## ACTIVITY
Without the pictures, can you quote each line below exactly?

## SOURCE RECORDS

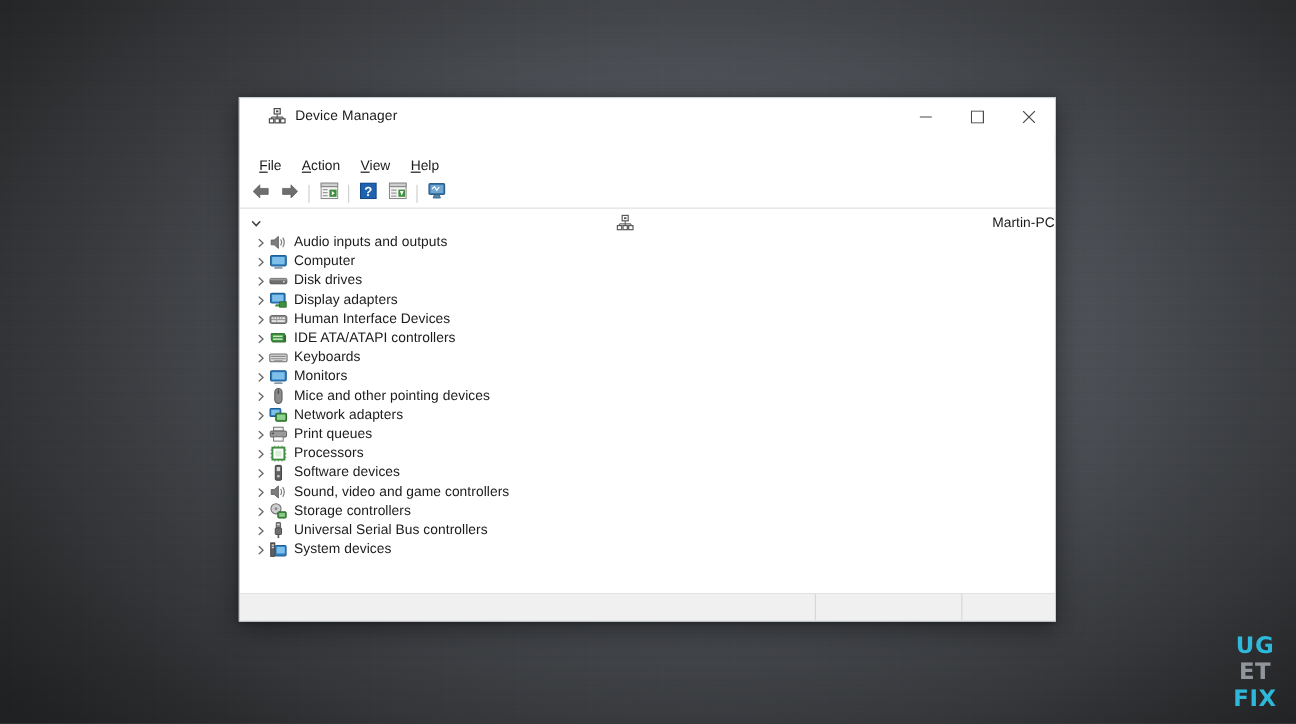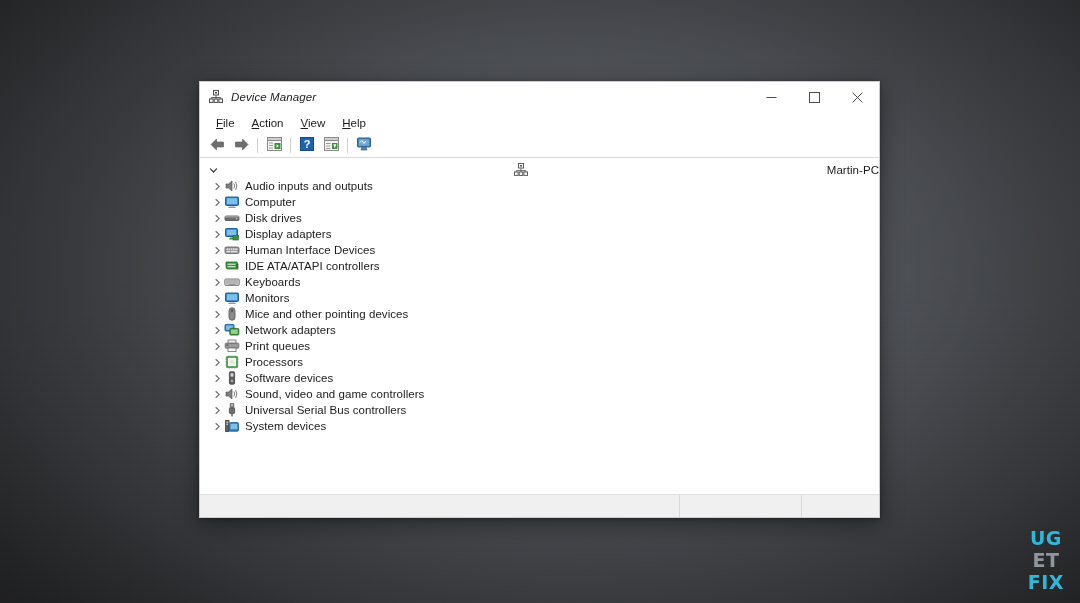--- a/index.html
+++ b/index.html
@@ -73,9 +73,8 @@
   .title-left {
     display: flex;
     align-items: center;
-    padding-left: 8px;
+    padding-left: 23px;
     gap: 7px;
-    font-style: italic;
   }
   .title-icon {
     width: 16px;

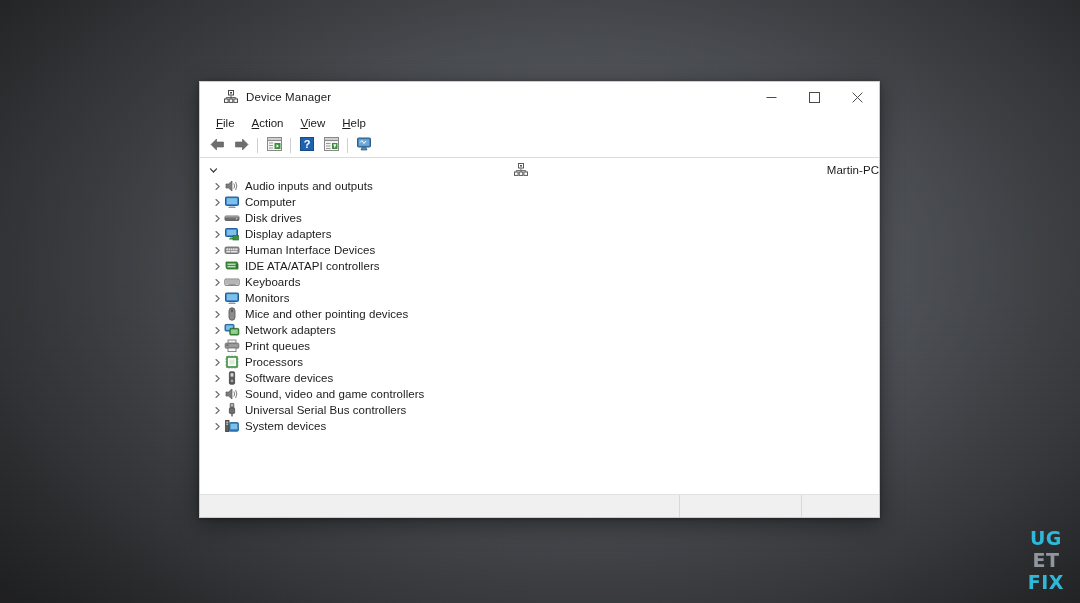--- a/index.html
+++ b/index.html
@@ -114,6 +114,7 @@
     padding-left: 8px;
     gap: 0px;
     flex: 0 0 auto;
+    margin-top: 16px;
   }
   .menu-item {
     font-size: 11.5px;

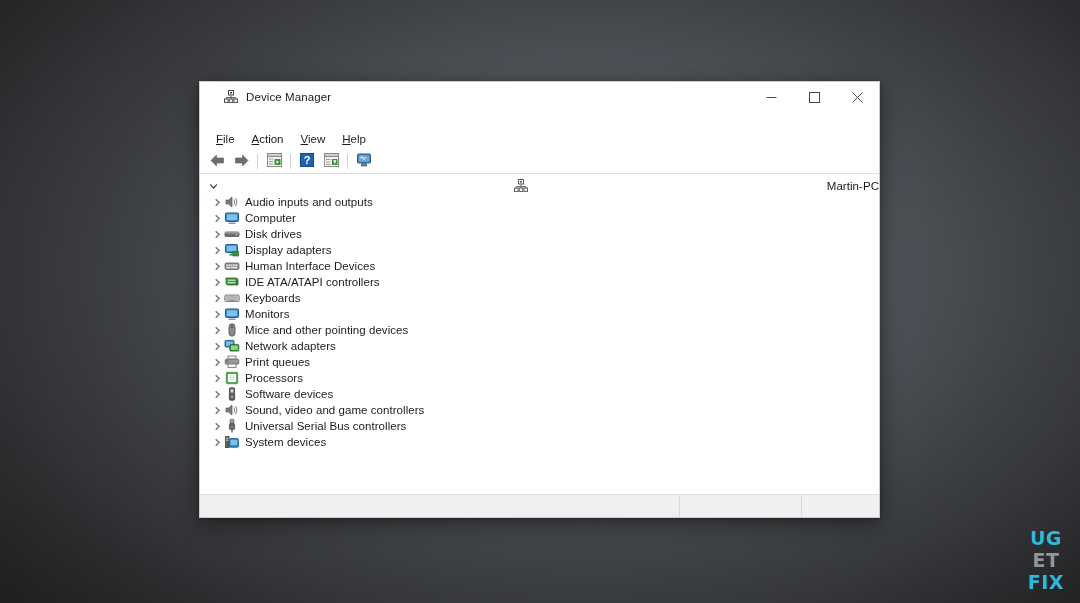--- a/index.html
+++ b/index.html
@@ -613,6 +613,23 @@
         <span class="node-label">Sound, video and game controllers</span>
       </div>
 
+      <div class="tree-row child">
+        <span class="chev">
+          <svg width="9" height="9" viewBox="0 0 9 9">
+              <path d="M3 1.5 L6.2 4.5 L3 7.5" stroke="#6a6a6a" stroke-width="1.1" fill="none" stroke-linecap="round"></path>
+            </svg>
+        </span>
+        <span class="node-icon">
+          <svg width="16" height="16" viewBox="0 0 16 16">
+            <circle cx="6" cy="6" r="4.2" fill="#cfcfcf" stroke="#6f6f6f" stroke-width=".9"></circle>
+            <circle cx="6" cy="6" r="1.2" fill="#8a8a8a"></circle>
+            <rect x="7.5" y="8.5" width="7" height="5.2" rx=".8" fill="#3d8f3d" stroke="#2c6b2c" stroke-width=".8"></rect>
+            <rect x="8.6" y="9.8" width="4.8" height="1" fill="#bfe6bf"></rect>
+            <rect x="8.6" y="11.4" width="4.8" height="1" fill="#bfe6bf"></rect>
+          </svg>
+        </span>
+        <span class="node-label">Storage controllers</span>
+      </div>
 
       <div class="tree-row child">
         <span class="chev">

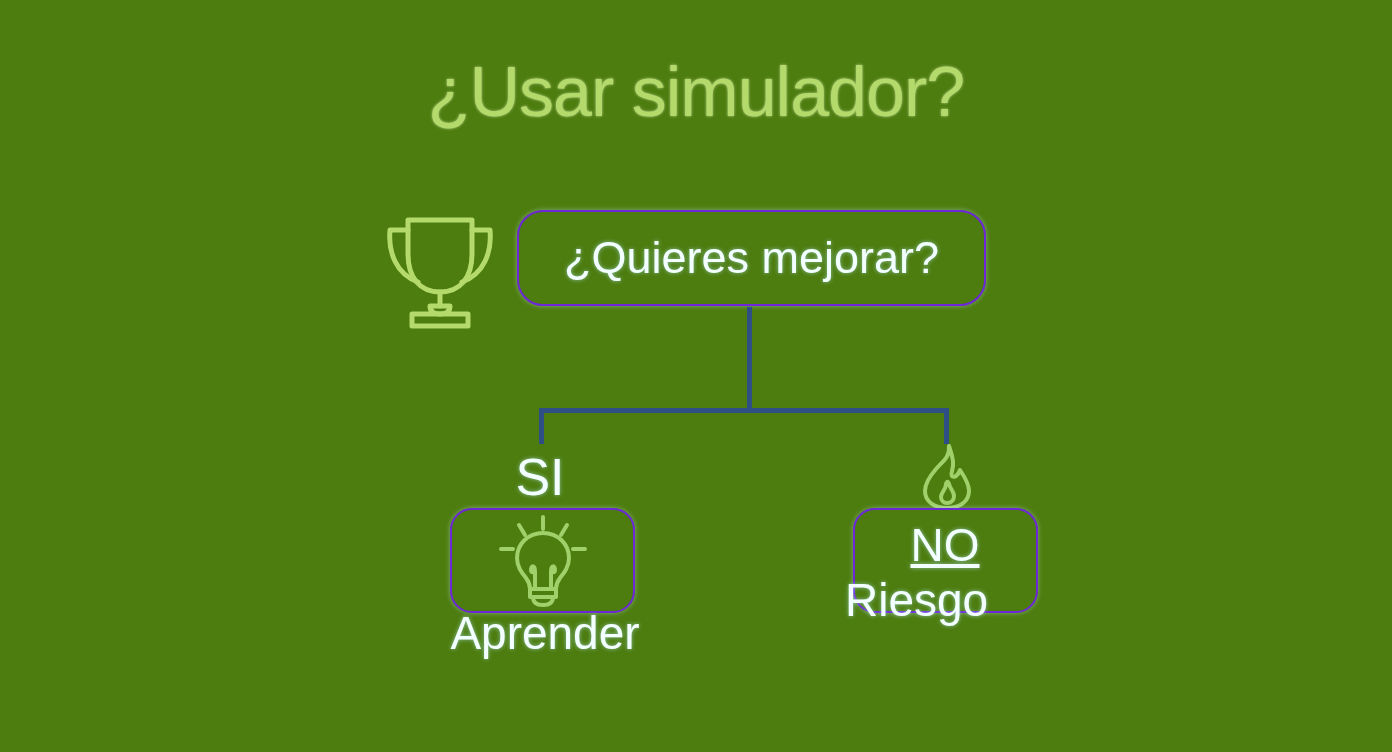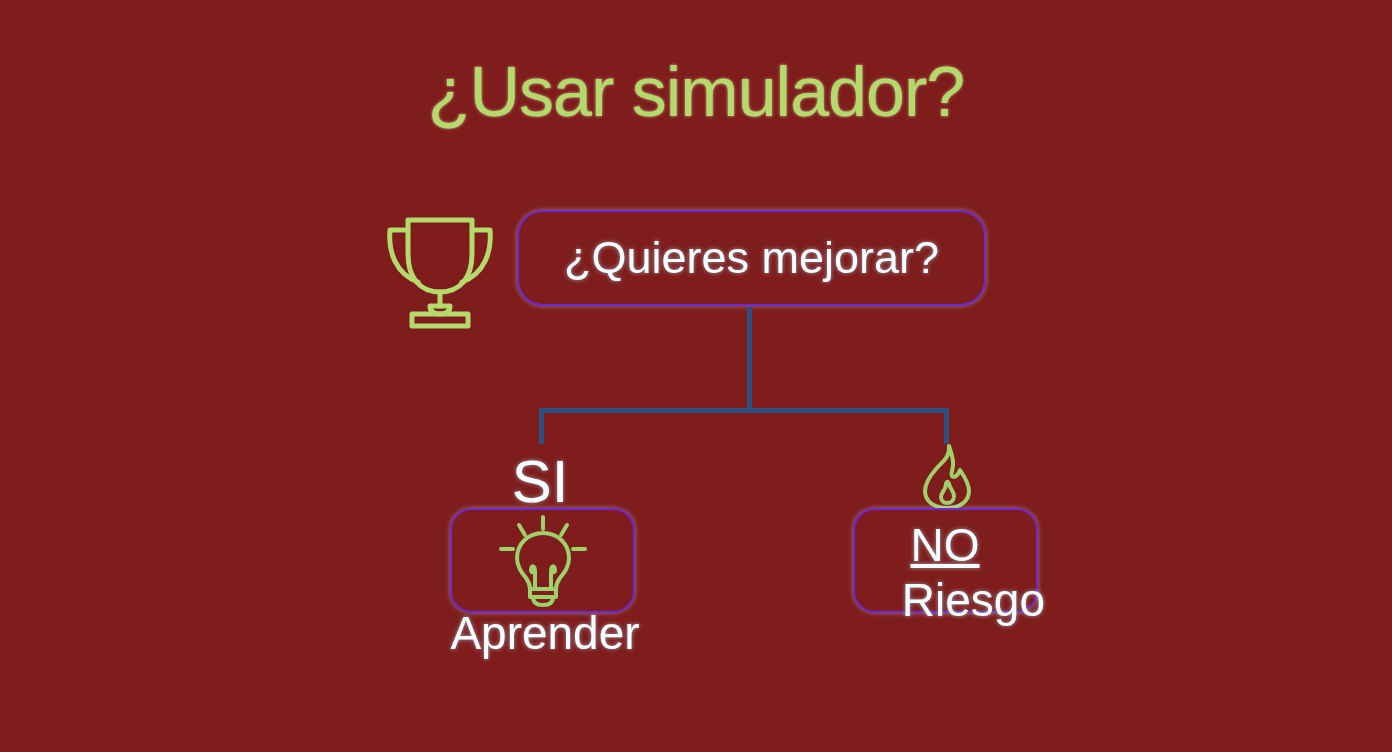--- a/index.html
+++ b/index.html
@@ -16,7 +16,7 @@
     position: relative;
     width: 1392px;
     height: 752px;
-    background: #7f1d1d;
+    background: #4d7c0f;
     overflow: hidden;
   }
 

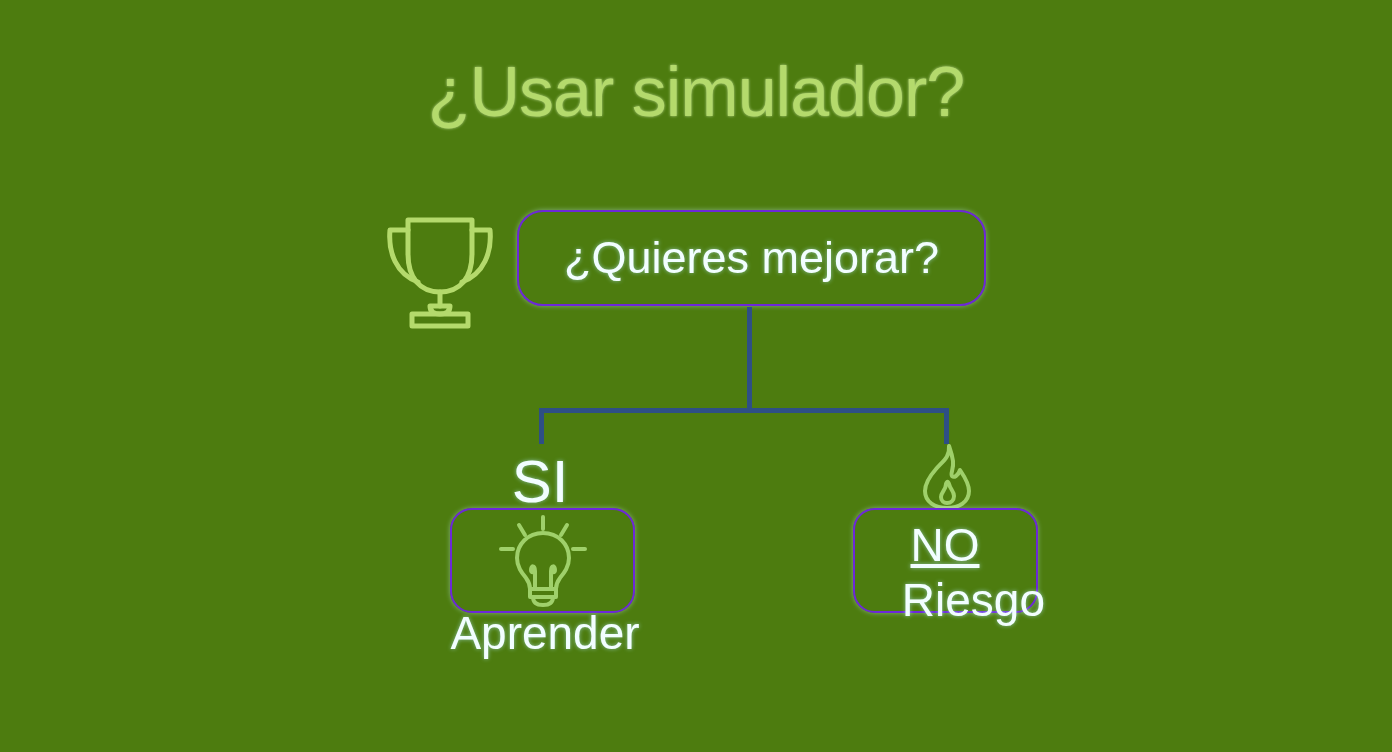--- a/index.html
+++ b/index.html
@@ -88,7 +88,7 @@
     top: 447px;
     width: 140px;
     text-align: center;
-    font-size: 60px;
+    font-size: 52px;
     color: #f2feff;
     text-shadow: 0 0 4px rgba(180,240,255,.6);
   }

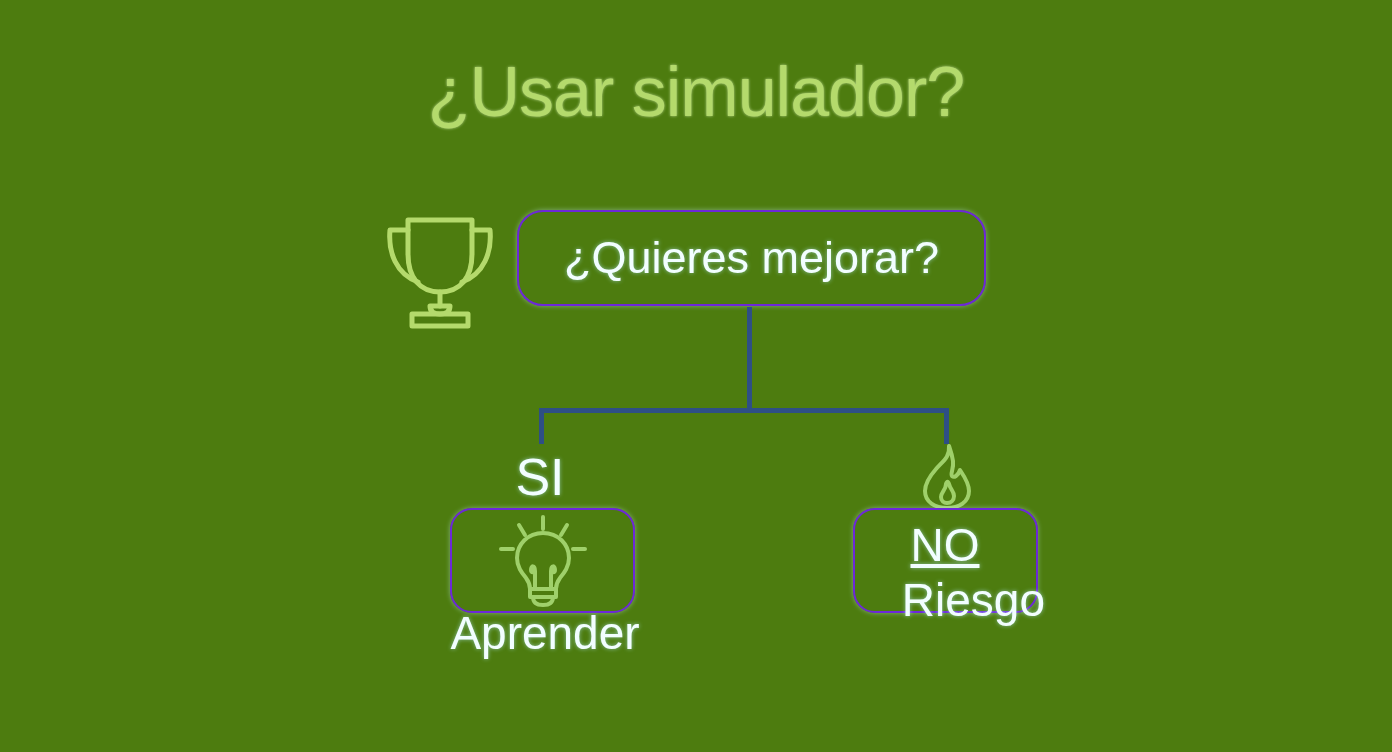--- a/index.html
+++ b/index.html
@@ -148,7 +148,7 @@
     left: 845px;
     top: 573px;
     width: 200px;
-    text-align: right;
+    text-align: left;
     font-size: 46px;
     color: #f2feff;
     white-space: nowrap;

## REPLY
--- a/index.html
+++ b/index.html
@@ -73,9 +73,8 @@
   .title-left {
     display: flex;
     align-items: center;
-    padding-left: 8px;
+    padding-left: 23px;
     gap: 7px;
-    font-style: italic;
   }
   .title-icon {
     width: 16px;

--- a/index.html
+++ b/index.html
@@ -114,6 +114,7 @@
     padding-left: 8px;
     gap: 0px;
     flex: 0 0 auto;
+    margin-top: 16px;
   }
   .menu-item {
     font-size: 11.5px;

--- a/index.html
+++ b/index.html
@@ -613,6 +613,23 @@
         <span class="node-label">Sound, video and game controllers</span>
       </div>
 
+      <div class="tree-row child">
+        <span class="chev">
+          <svg width="9" height="9" viewBox="0 0 9 9">
+              <path d="M3 1.5 L6.2 4.5 L3 7.5" stroke="#6a6a6a" stroke-width="1.1" fill="none" stroke-linecap="round"></path>
+            </svg>
+        </span>
+        <span class="node-icon">
+          <svg width="16" height="16" viewBox="0 0 16 16">
+            <circle cx="6" cy="6" r="4.2" fill="#cfcfcf" stroke="#6f6f6f" stroke-width=".9"></circle>
+            <circle cx="6" cy="6" r="1.2" fill="#8a8a8a"></circle>
+            <rect x="7.5" y="8.5" width="7" height="5.2" rx=".8" fill="#3d8f3d" stroke="#2c6b2c" stroke-width=".8"></rect>
+            <rect x="8.6" y="9.8" width="4.8" height="1" fill="#bfe6bf"></rect>
+            <rect x="8.6" y="11.4" width="4.8" height="1" fill="#bfe6bf"></rect>
+          </svg>
+        </span>
+        <span class="node-label">Storage controllers</span>
+      </div>
 
       <div class="tree-row child">
         <span class="chev">

--- a/index.html
+++ b/index.html
@@ -16,7 +16,7 @@
     position: relative;
     width: 1392px;
     height: 752px;
-    background: #7f1d1d;
+    background: #4d7c0f;
     overflow: hidden;
   }
 

--- a/index.html
+++ b/index.html
@@ -88,7 +88,7 @@
     top: 447px;
     width: 140px;
     text-align: center;
-    font-size: 60px;
+    font-size: 52px;
     color: #f2feff;
     text-shadow: 0 0 4px rgba(180,240,255,.6);
   }

--- a/index.html
+++ b/index.html
@@ -148,7 +148,7 @@
     left: 845px;
     top: 573px;
     width: 200px;
-    text-align: right;
+    text-align: left;
     font-size: 46px;
     color: #f2feff;
     white-space: nowrap;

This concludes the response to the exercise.